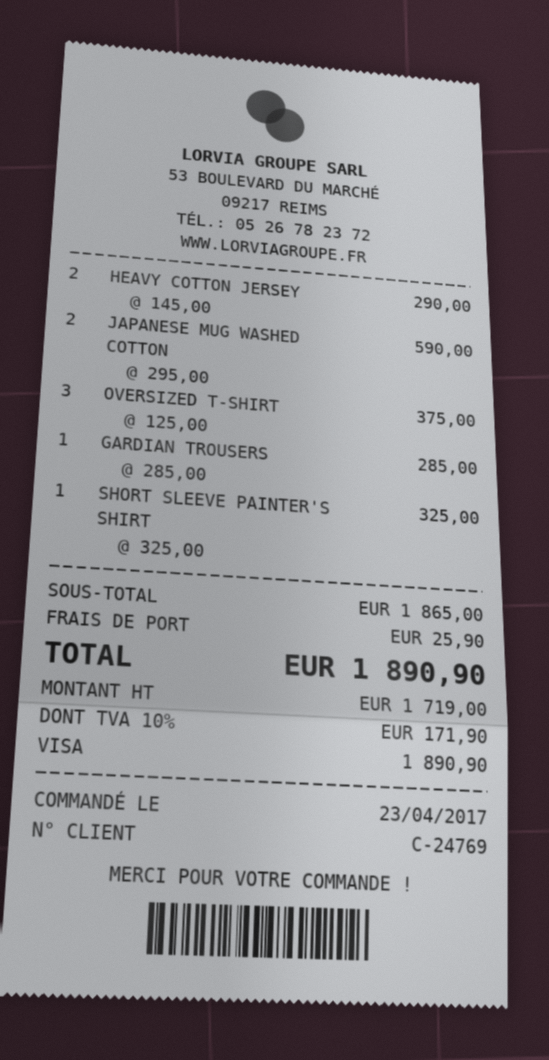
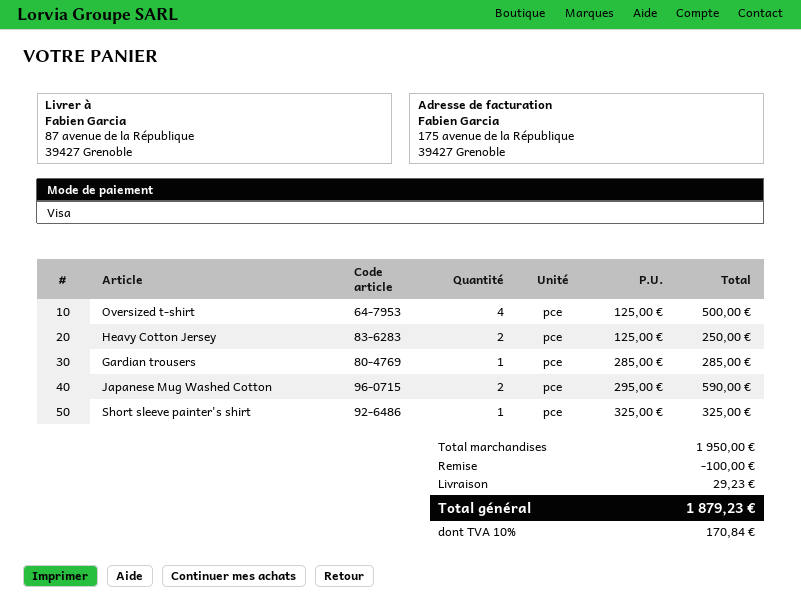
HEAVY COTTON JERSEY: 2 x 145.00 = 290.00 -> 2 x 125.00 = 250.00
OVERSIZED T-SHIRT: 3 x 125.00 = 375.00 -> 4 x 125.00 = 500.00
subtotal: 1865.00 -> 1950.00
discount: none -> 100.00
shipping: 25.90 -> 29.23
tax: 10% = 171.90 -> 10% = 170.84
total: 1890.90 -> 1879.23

● ● ● ● ●

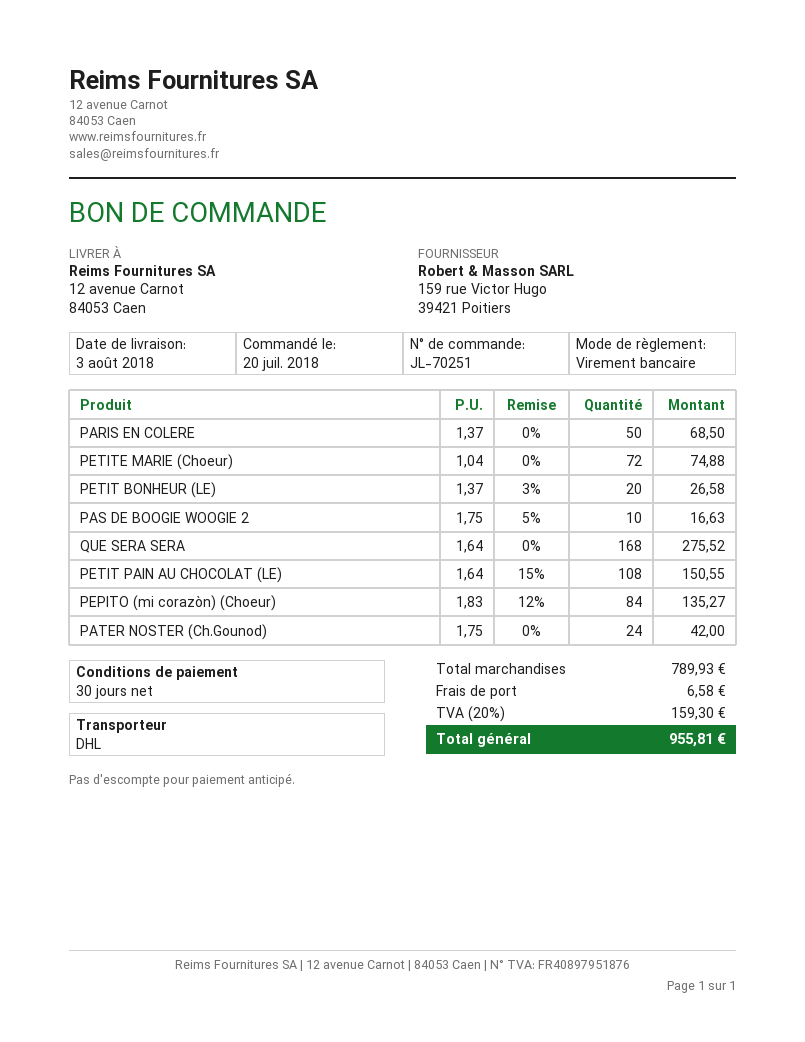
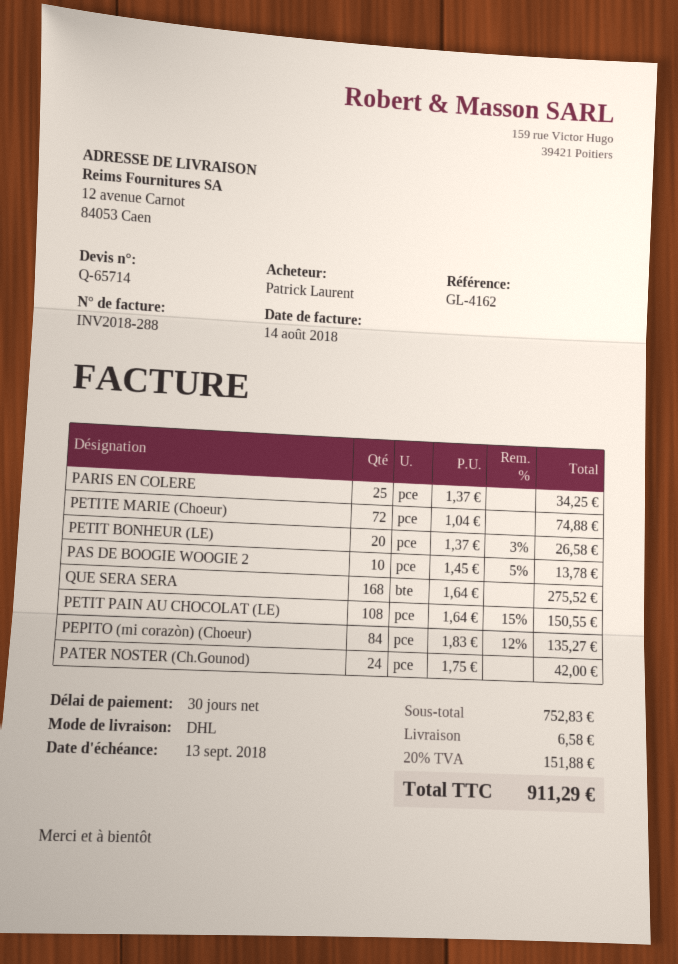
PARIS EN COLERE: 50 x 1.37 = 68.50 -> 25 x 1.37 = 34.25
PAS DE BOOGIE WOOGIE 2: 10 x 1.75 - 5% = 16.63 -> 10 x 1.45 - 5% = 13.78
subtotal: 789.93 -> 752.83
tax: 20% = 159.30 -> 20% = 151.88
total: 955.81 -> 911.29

● ● ● ● ●

EXERCISE DIRECTIONS | There is a line with "HEAVY COTTON JERSEY: 2" and a line with "total: 1890.90 -> 1879.23" above. Copy exactly those two lines and all lines between them, with nothing else.

RESPONSE AREA |
HEAVY COTTON JERSEY: 2 x 145.00 = 290.00 -> 2 x 125.00 = 250.00
OVERSIZED T-SHIRT: 3 x 125.00 = 375.00 -> 4 x 125.00 = 500.00
subtotal: 1865.00 -> 1950.00
discount: none -> 100.00
shipping: 25.90 -> 29.23
tax: 10% = 171.90 -> 10% = 170.84
total: 1890.90 -> 1879.23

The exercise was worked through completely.